At some point, before the final dissolution of the State, its mechanism must be seized and it must be formally liquidated.” –Kevin Carson, Studies in Mutualists Political Economy page 319.

I hope that you have enjoyed this tour of obscure and contemporary anarchists and their varied relationships with the institutions of political power.  I would like to stress, if I may, that between the two, often feuding, camps of pro-politics and anti-politics, that we remember their expressed reasons for their positions.  All anarchist hope and work for an end to State violence directed towards spontaneous and free humanity.  All are sensitive to every freedom lost and every freedom unexercised.

I find both positions compelling and inspiring.  I look to the anti-politicians like Henry Addis, Benjamin R. Tucker and Carl Watner for strength; their commitment to living their values now and accepting the hardships that accompany a systematic withdrawal from State infected life and culture.

And I look to the pro-politicians like Dr. Gertrude B. Kelly, Victor Yarros and Kevin Carson for compassion; their sensitivity to the perils and hardships that will inevitably be faced by humanity during the State’s disintegration.

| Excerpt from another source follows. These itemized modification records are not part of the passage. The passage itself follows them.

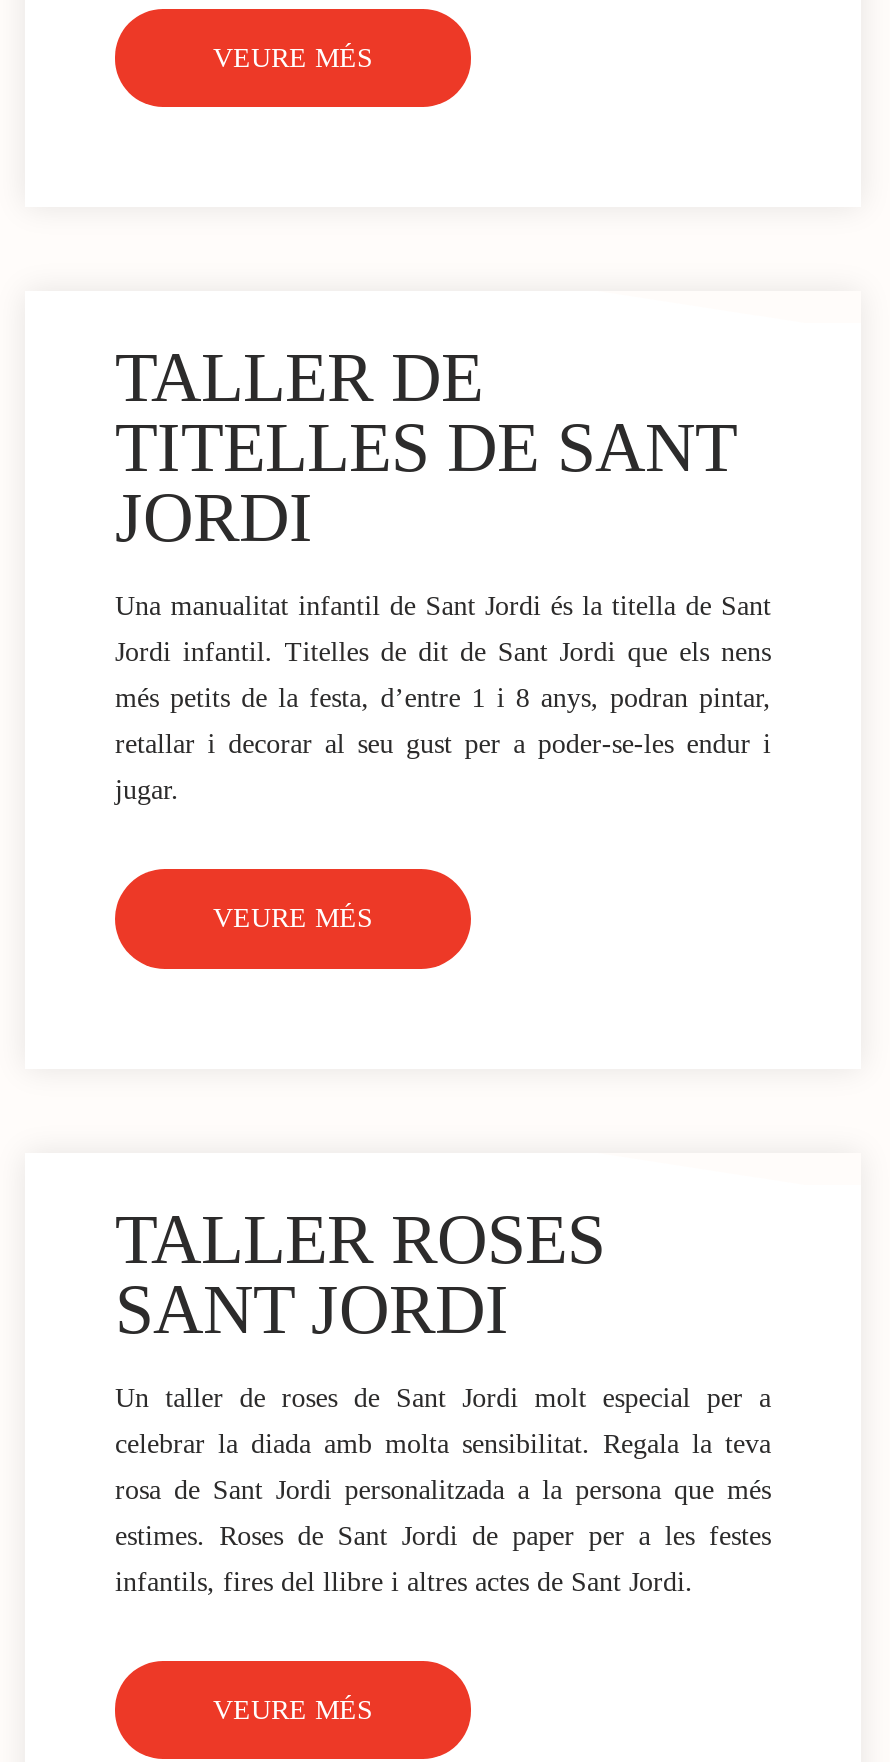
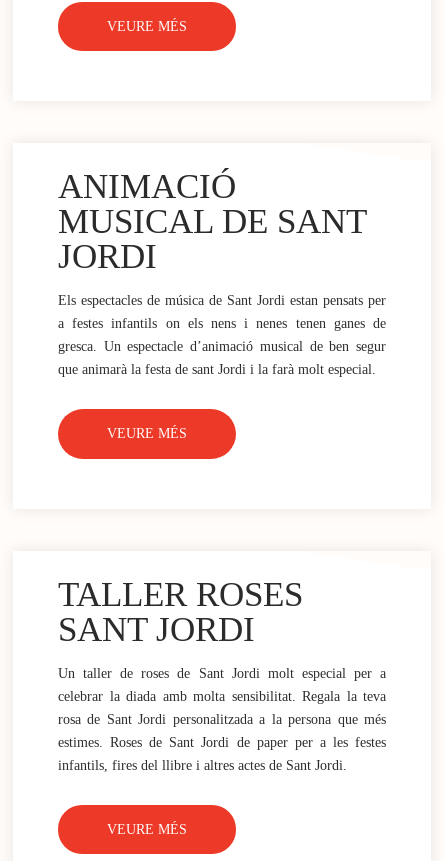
- TALLER DE
- TITELLES DE SANT
+ ANIMACIÓ
+ MUSICAL DE SANT

- Una manualitat infantil de Sant Jordi és la titella de Sant
- Jordi infantil. Titelles de dit de Sant Jordi que els nens
- més petits de la festa, d’entre 1 i 8 anys, podran pintar,
- retallar i decorar al seu gust per a poder-se-les endur i
- jugar.
+ Els espectacles de música de Sant Jordi estan pensats per
+ a festes infantils on els nens i nenes tenen ganes de
+ gresca. Un espectacle d’animació musical de ben segur
+ que animarà la festa de sant Jordi i la farà molt especial.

It is my belief that a robust anarchist movement needs both positions equally (dialectically equal); that both represent the core values of what anarchism is and desperate to achieve.  We need to continue pushing forward, breaking new ground on new counter-institutions, reducing the crippling hierarchies of the State and ending the violence that maintains it, but we must not forget that that aggression, those hierarchies bows backs and breaks legs.  We need to remember to show people that they can live free, help them to let go of their bonds and protect them from those final moments when the State, realizing its end, tries to take away our future.